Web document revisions
——

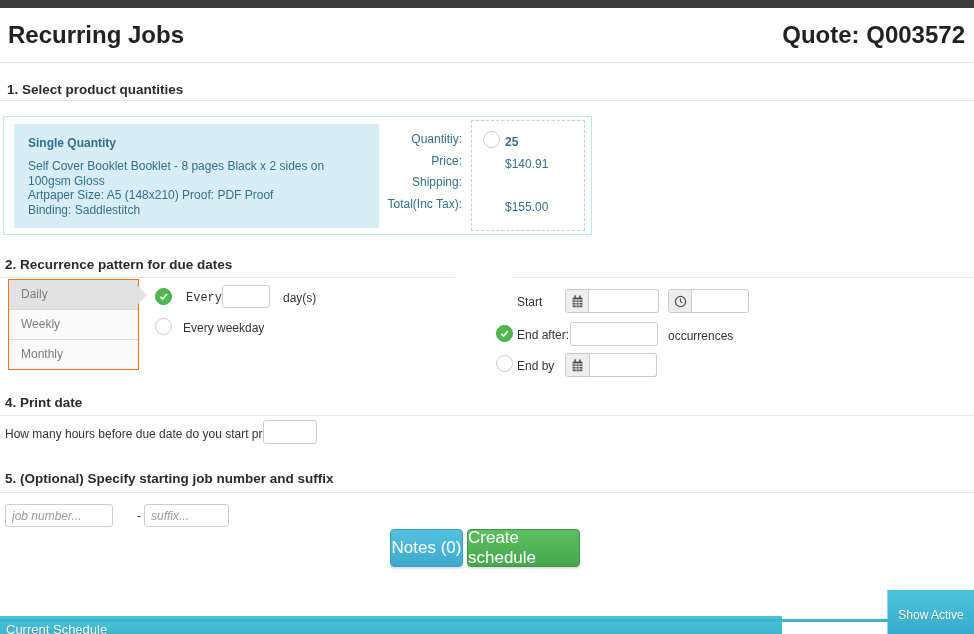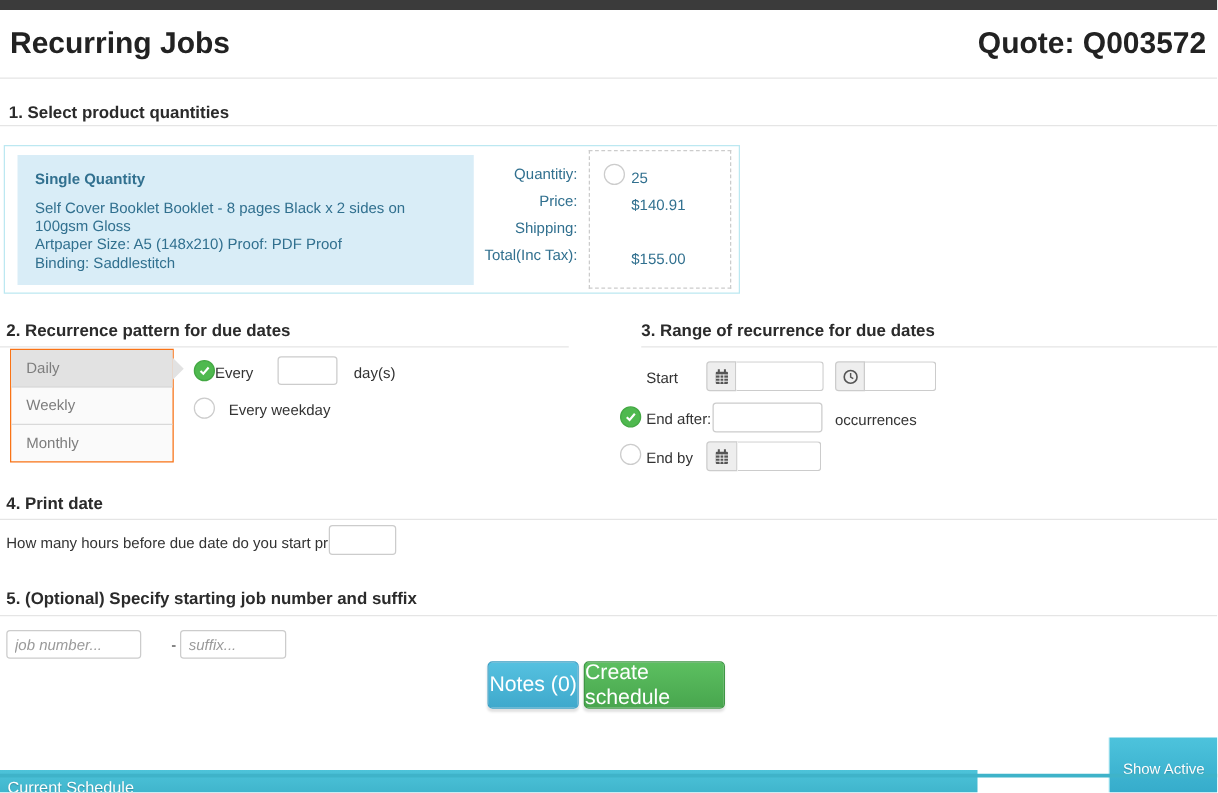--- a/index.html
+++ b/index.html
@@ -35,7 +35,7 @@
   .q-labels div { height:21.7px; line-height:21.7px; }
   .q-dashed { position:absolute; left:467px; top:3px; width:114px; height:111px; border:1px dashed #ccc; box-sizing:border-box; }
   .q-value { position:absolute; left:33px; font-size:12px; color:#31708f; }
-  .q-qty { top:14px; font-weight:normal; }
+  .q-qty { top:14px; font-weight:bold; }
   .q-price { top:36px; }
   .q-total { top:79px; }
 

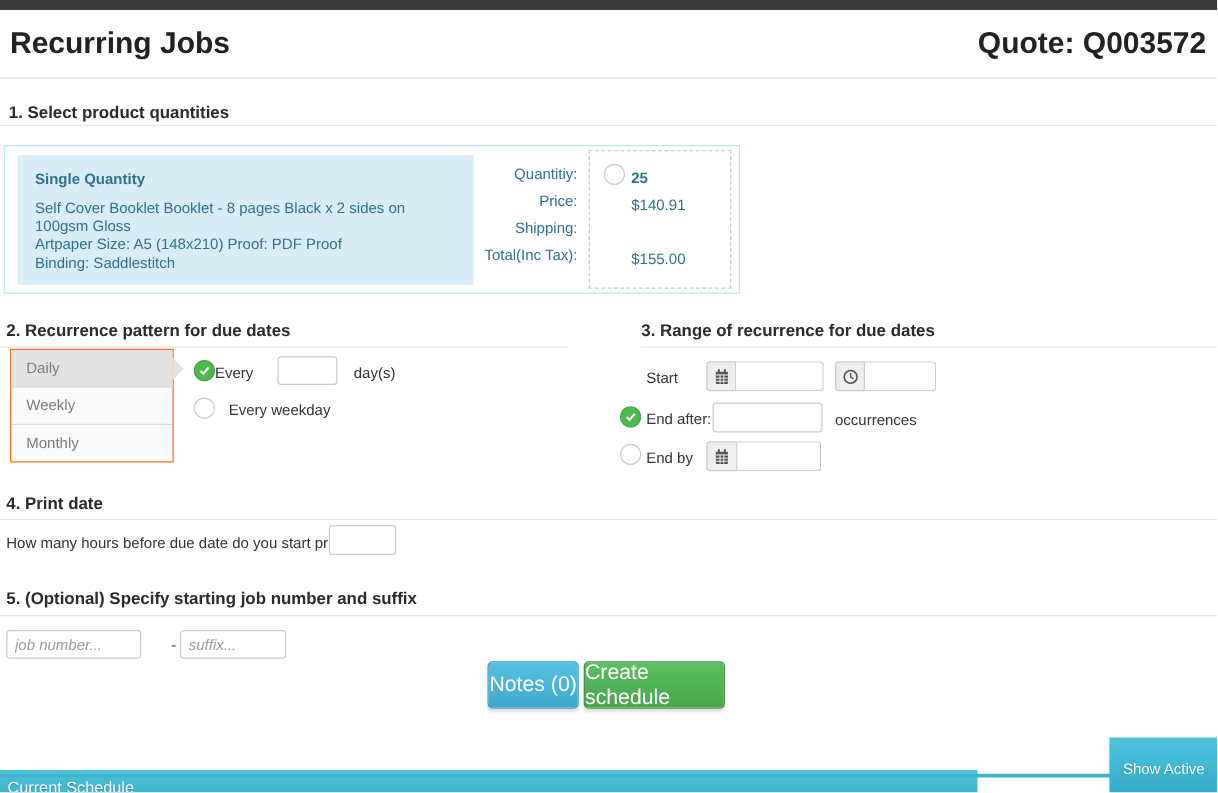--- a/index.html
+++ b/index.html
@@ -136,7 +136,6 @@
   <span class="radio" style="left:155px; top:318px;"></span>
   <span class="lbl" style="left:183px; top:321px;">Every weekday</span>
 
-  <div class="sec-heading h-s3">3. Range of recurrence for due dates</div>
   <div class="rule rule-s3"></div>
 
   <span class="lbl" style="left:517px; top:295px;">Start</span>

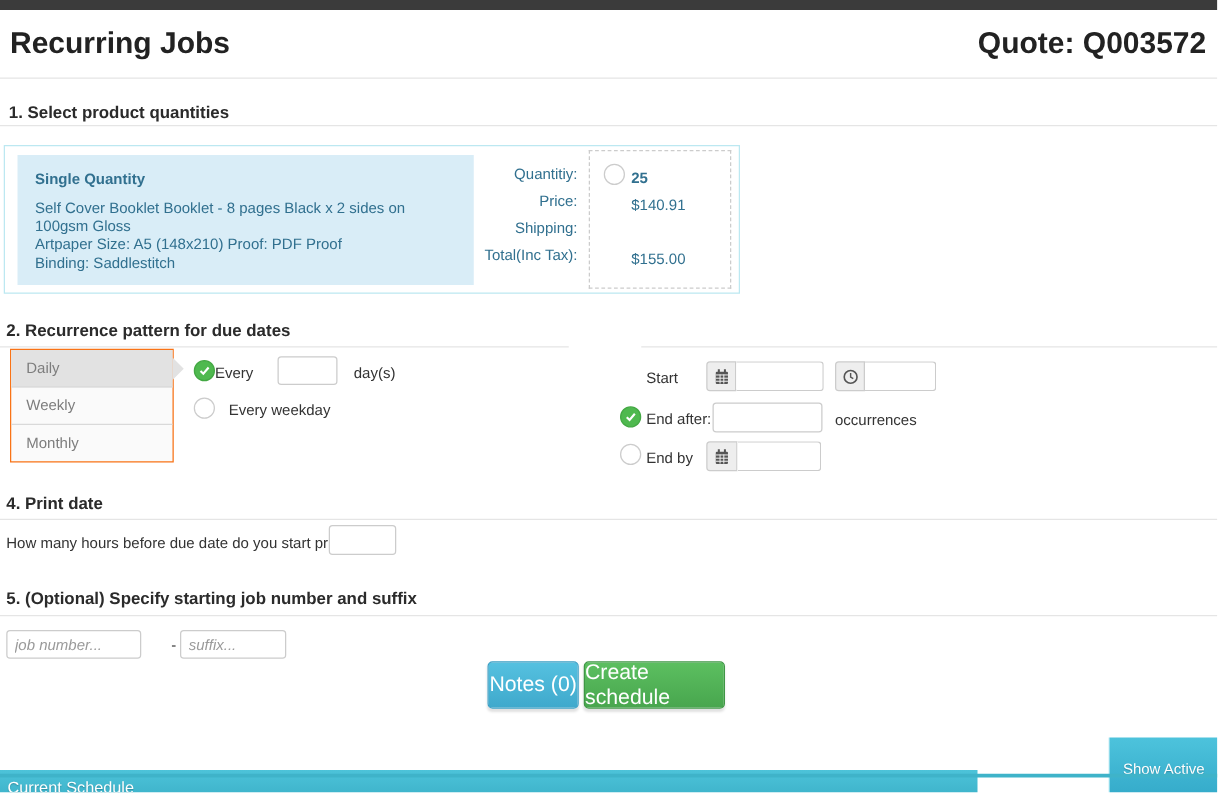--- a/index.html
+++ b/index.html
@@ -129,7 +129,7 @@
         <path d="M2.5 8.5l4 4 7.5-9" stroke="#fff" stroke-width="3" fill="none"></path>
       </svg>
   </span>
-  <span class="lbl" style="left:172px; top:291px;">Every</span>
+  <span class="lbl" style="left:186px; top:291px;font-family:Liberation Mono, monospace;">Every</span>
   <input type="text" class="in-every" style="">
   <span class="lbl" style="left:283px; top:291px;">day(s)</span>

——

> _Activity_:
Count up the lines of the data that include "style". Reply with a number only.

> _Solved exercise_:
7